Rehoming Your Horse? Remember These Tips

Rehoming Your Horse? Remember These Tips

Finding a safe home for a horse is not an easy or quick process. Do your homework to ensure your horse lands in a good place.

Photo: Anne M. Eberhardt/The Horse

British equine charities World Horse Welfare and Retraining of Racehorses (RoR) are urging owners to do their research if considering loaning or giving away their horse to a sanctuary, rehoming and/or rehabilitation organization or individual to ensure the animal’s long-term welfare is safeguarded.

“We’ve seen a number of cases over recent years of sanctuaries, not-for-profit organizations and individuals taking in unwanted horses from a range of backgrounds which have resulted in welfare problems for a variety of reasons,” said Tony Tyler, deputy chief executive of World Horse Welfare. “Some have simply become overwhelmed by the huge time and financial commitments required in caring for these animals, whilst we’ve seen examples of others selling on horses to the open market or masking injuries in an attempt to lure in lucrative private buyers.

“If anyone is looking to find a new home for their horse, we’d urge them to carefully consider the various options available,” he continued. “Acting in the best interests of the horse in question should be the main priority whether it be a formerly-raced Thoroughbred or child’s show pony—doing everything possible to safeguard its future welfare is essential.”

Di Arbuthnot, chief executive of RoR, added, "Finding the right home for a horse is so important, but not always that easy. RoR, together with help from World Horse Welfare, has worked hard to promote the adaptability and versatility of thoroughbreds and we are seeing more and more former racehorses thriving in a second career, so there are an increasing number of options now for such horses and less of a role or need for sanctuaries.”

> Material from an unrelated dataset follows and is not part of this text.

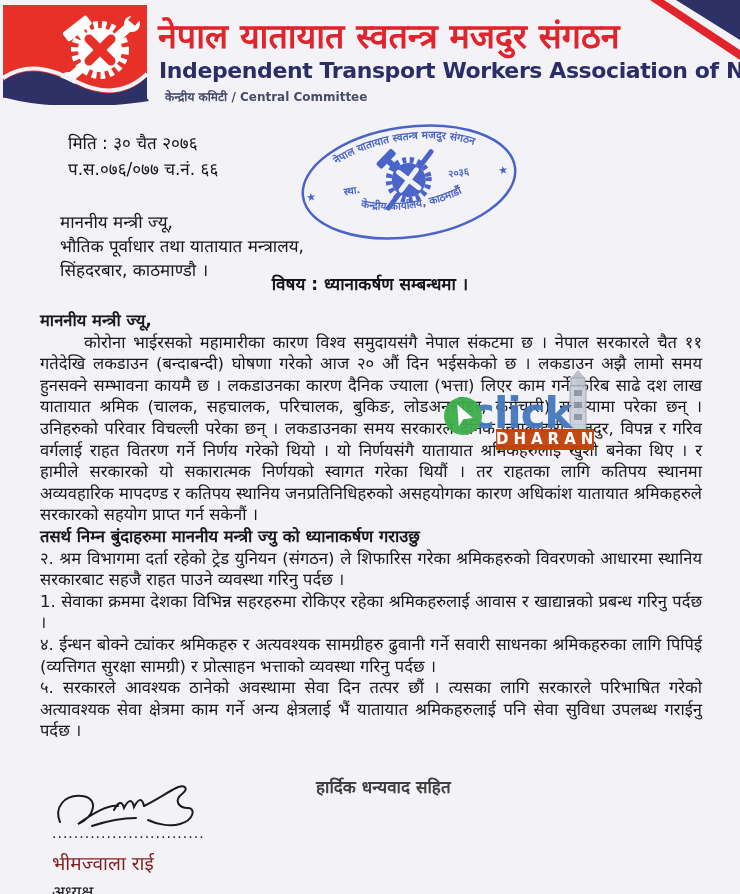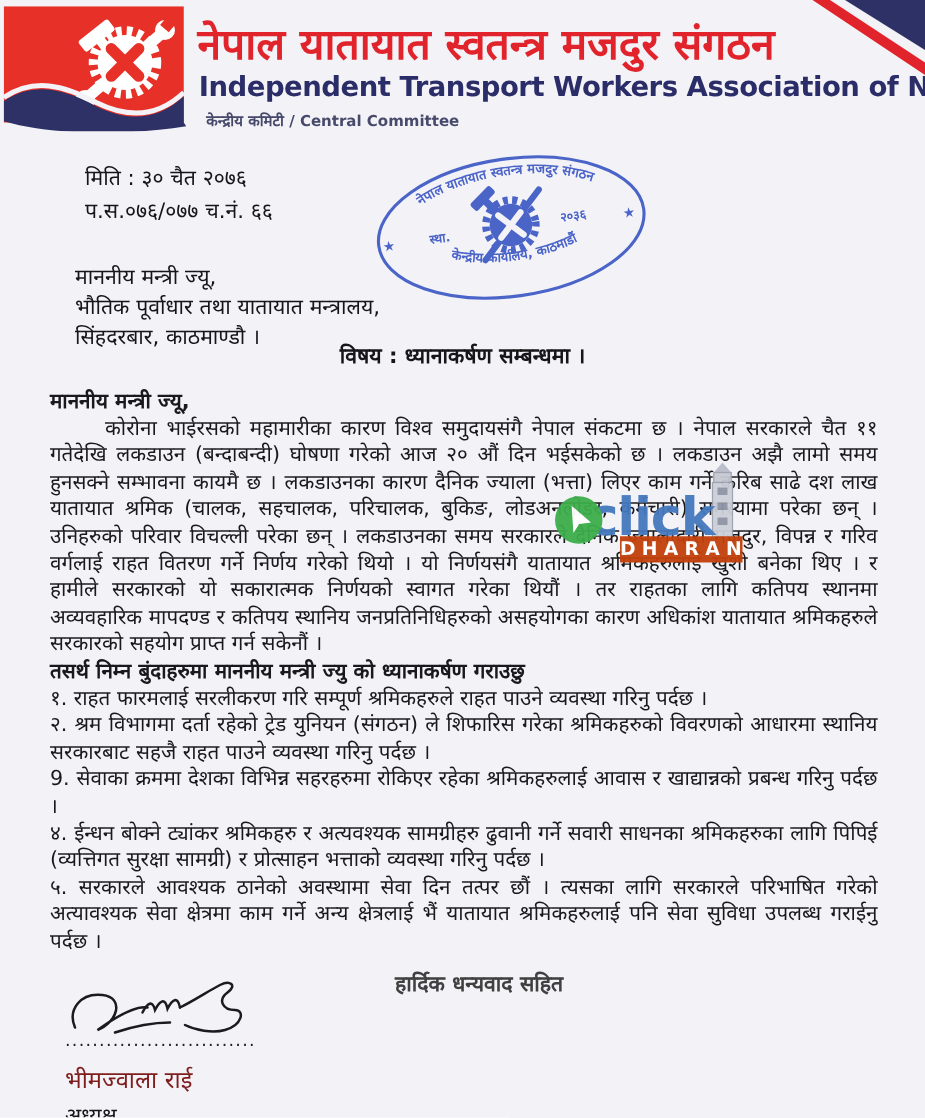"१. राहत फारमलाई सरलीकरण गरि" div.demand-item { html: <div>१. राहत फारमलाई सरलीकरण गरि सम्पूर्ण श्रमिकहरुले राहत पाउने व्यवस्था गरिनु पर्दछ ।</div> -> none }
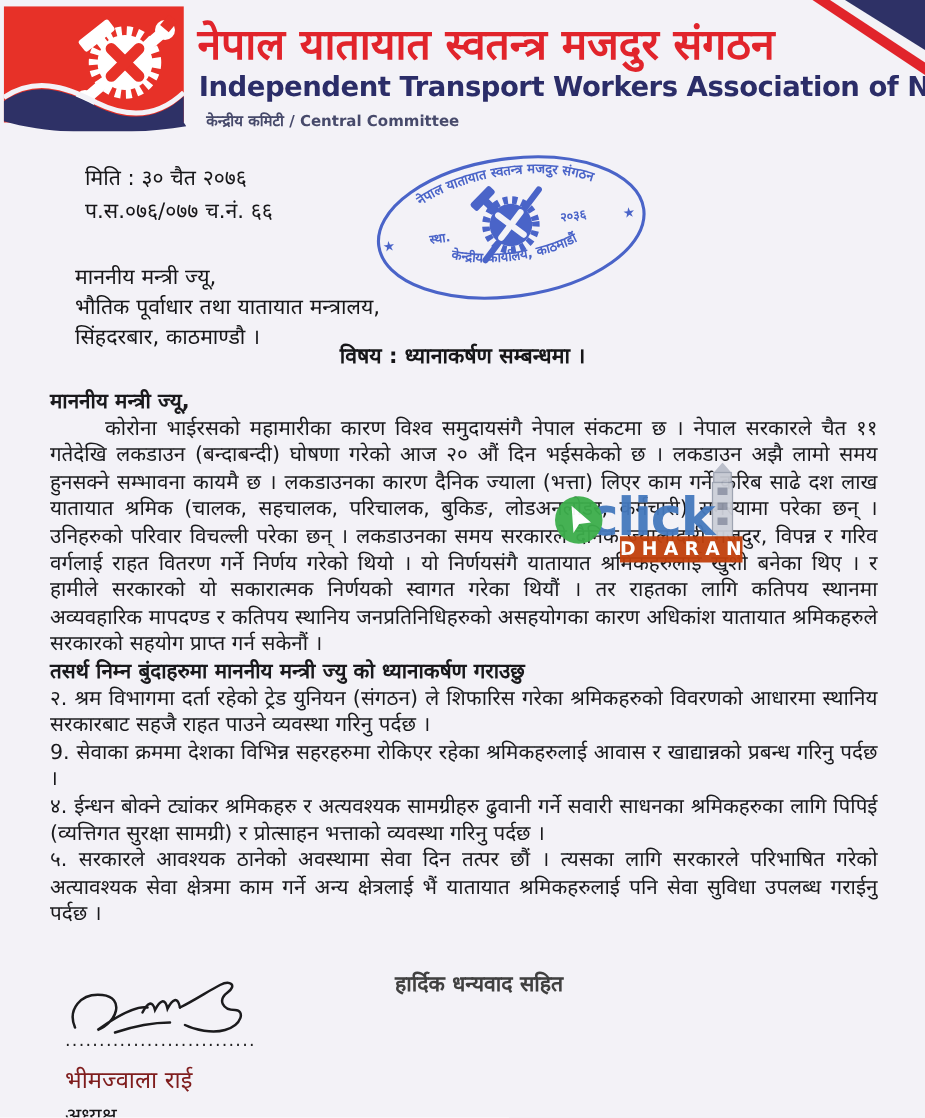"9. सेवाका क्रममा देशका विभिन्न" div.demand-item { text: 9 -> 1 }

World Horse Welfare and RoR recommends anyone looking to find a new home for their horse remember the following tips:

  • Be wary of any organization or individual contacting you to offer to take your horse. While some groups and individuals are legitimate, others will prey on anyone advertising their horse as a companion and might not always be what they seem.
  • Do your research. Social media and the huge amount of content online is an invaluable resource in researching any individual or organization. Ask other horse owners for advice as personal recommendations can be the best way to give you peace of mind.
  • If you’re concerned about the legitimacy of an organization or individual, ask which professionals they use (veterinarian, farrier, dentist, etc.) and then contact these people to ask for their feedback.
  • Any organization operating as a charity in the United Kingdom must be registered and possess a registered charity number. 
  • Also in the U.K., not-for-profit organizations are not required to be registered with any central body and are largely unregulated, however all riding schools and equestrian centers must be licensed and this can be checked with your local council.
  • When transferring ownership of a horse in the U.K., it is the legal responsibility of the new owner to notify the passport issuing organization (PIO) but you can also contact the PIO so as an added measure.
  • If you are loaning a horse, ensure a legally binding loan agreement is agreed and signed by both parties. This will set out the exact terms of the loan and responsibilities of each party.
  • If you are loaning your horse, you should keep a full copy of the horse’s passport and notify the PIO that the horse is on loan.
  • If you are loaning your horse, you should also be prepared to regularly visit the horse at his new home in order to check how he is getting on. Any organization or individual who is not happy about you doing so should immediately raise alarm bells.
  • It is important to remember that once you have transferred ownership of your horse to another party, you relinquish all responsibility and rights to that particular animal and the new owner is free to do what they please. This further increases the importance of making the right decision so you can have full peace of mind.
  • If possible, visiting any potential home before selling or loaning your horse. Check the amount and quality of grazing—is there enough for the number of horses? Do all horses have free access to water? Are the fields regularly cleared of droppings?

Finding a safe and loving home for a horse is not an easy or quick process and if someone or something seems too good to be true, then chances are it probably is too good to be true. If you are in any doubt, consult a trusted horsey friends or an organization like World Horse Welfare or ROR—they will be able to advise you honestly and impartially.